▶
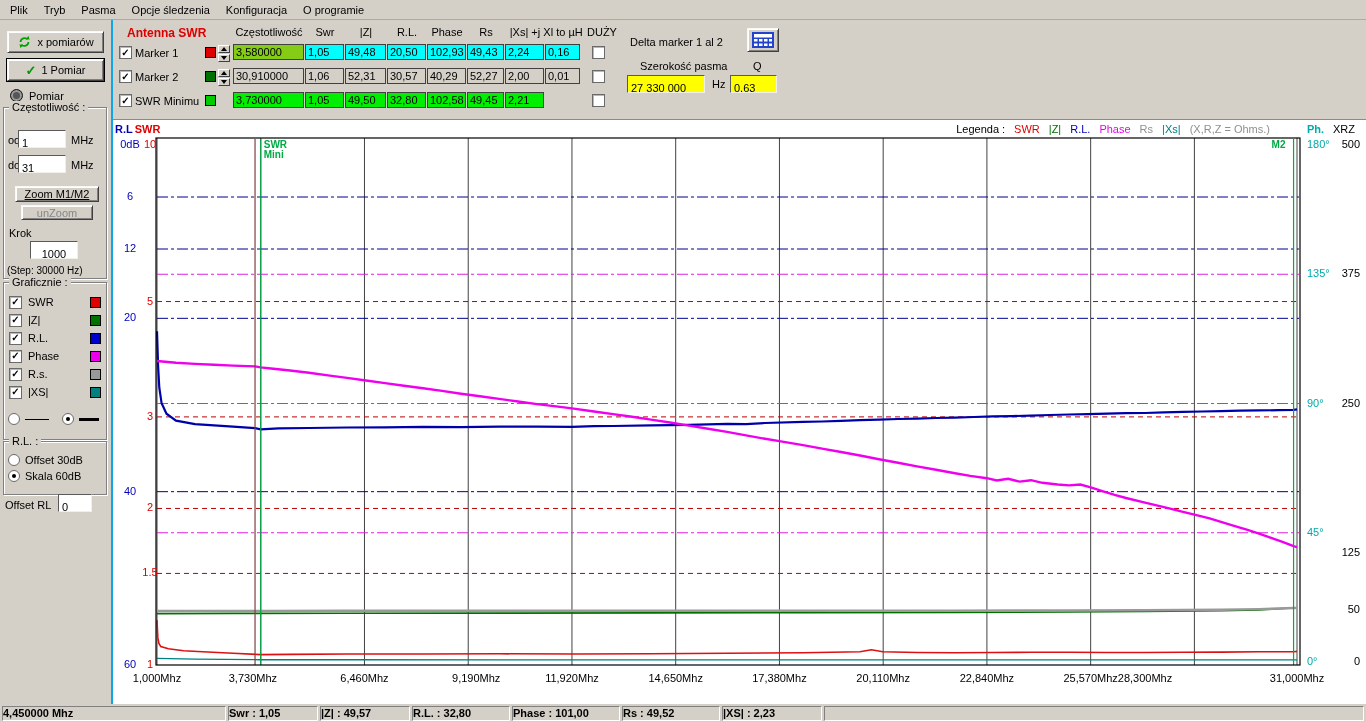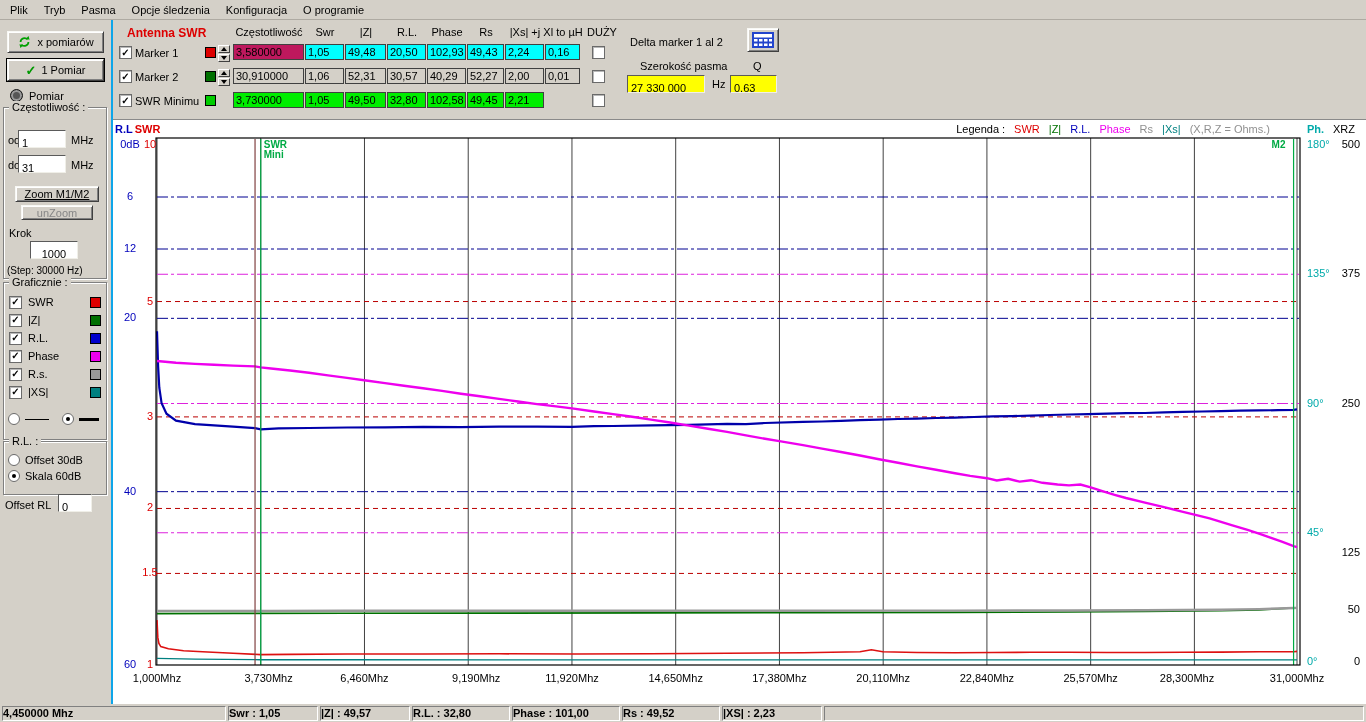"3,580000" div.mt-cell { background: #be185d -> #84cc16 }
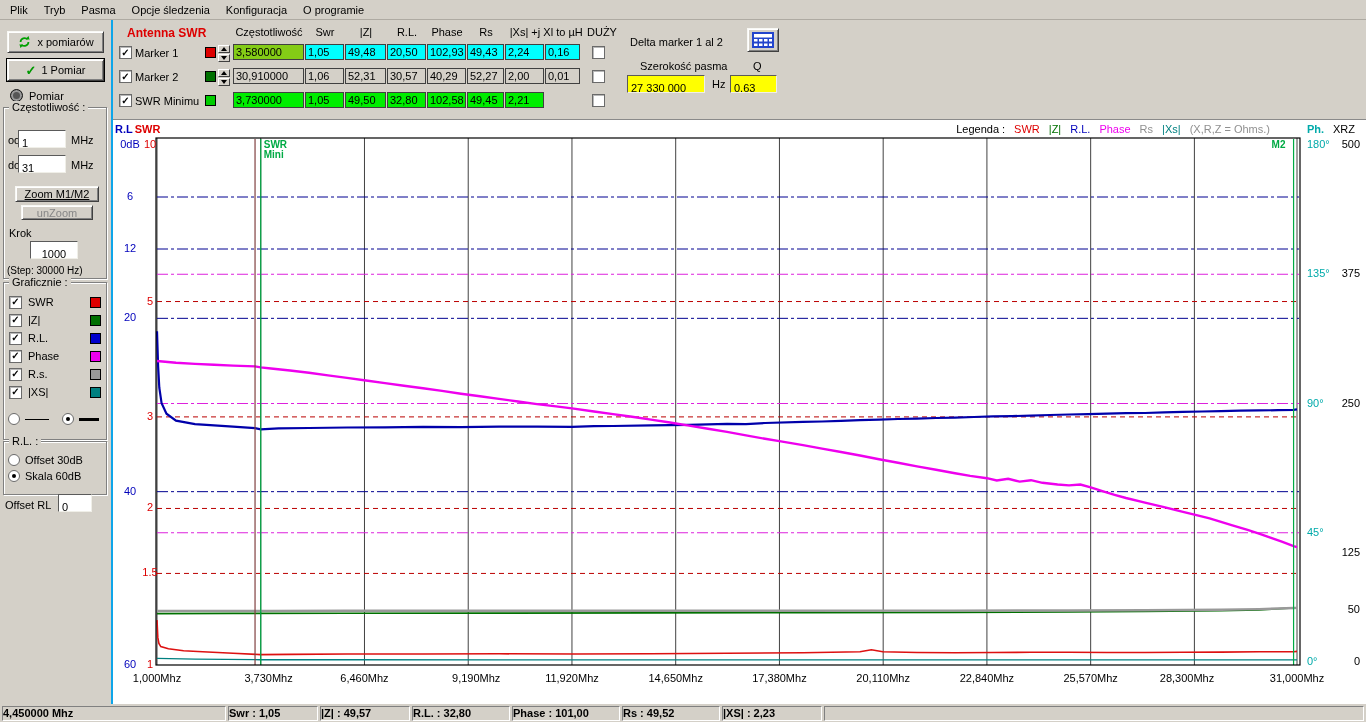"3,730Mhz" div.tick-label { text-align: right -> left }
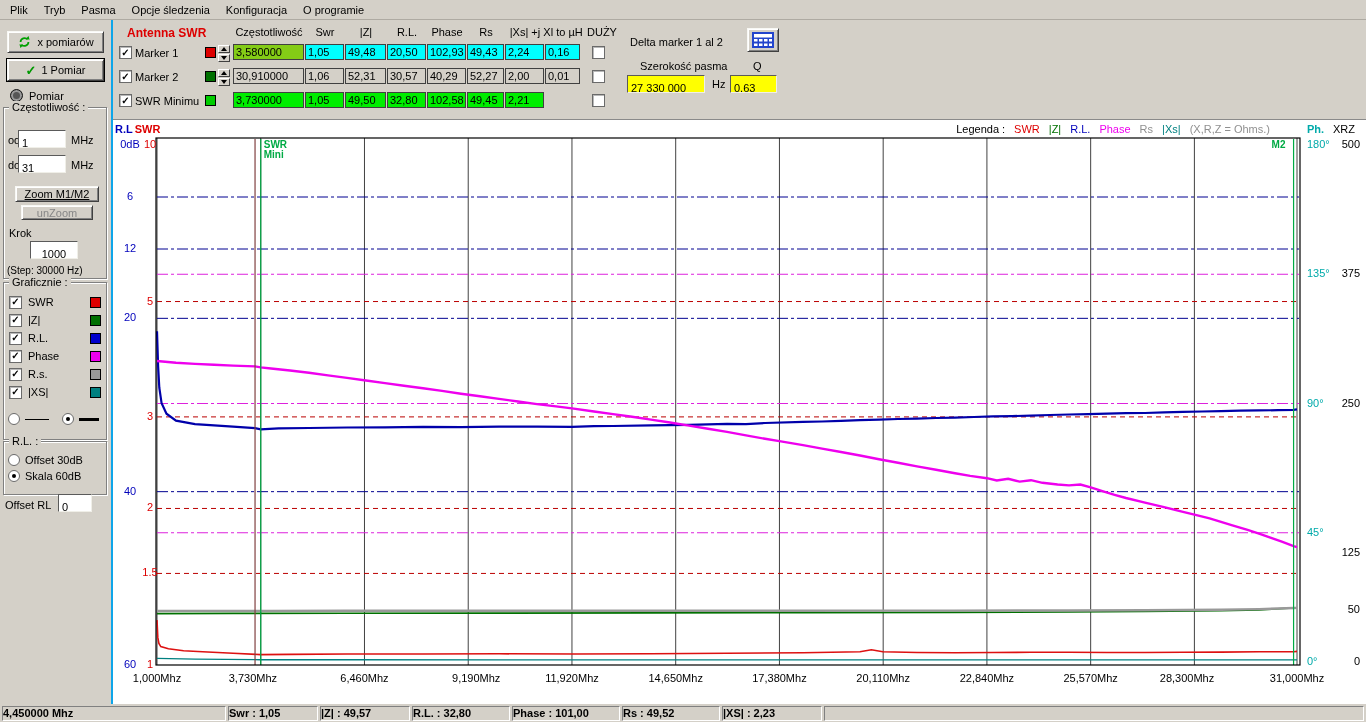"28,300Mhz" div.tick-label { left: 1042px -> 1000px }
◀
▶
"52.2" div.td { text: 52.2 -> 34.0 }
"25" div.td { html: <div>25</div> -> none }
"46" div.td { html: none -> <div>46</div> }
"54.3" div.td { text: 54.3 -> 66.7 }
◀
> _Task to carry out_
Return exactly the lines above, from the one with "background: #be185d ->" up to and including the one with "left: 1042px ->", and include no pictures.

> _Result_
"3,580000" div.mt-cell { background: #be185d -> #84cc16 }
"3,730Mhz" div.tick-label { text-align: right -> left }
"28,300Mhz" div.tick-label { left: 1042px -> 1000px }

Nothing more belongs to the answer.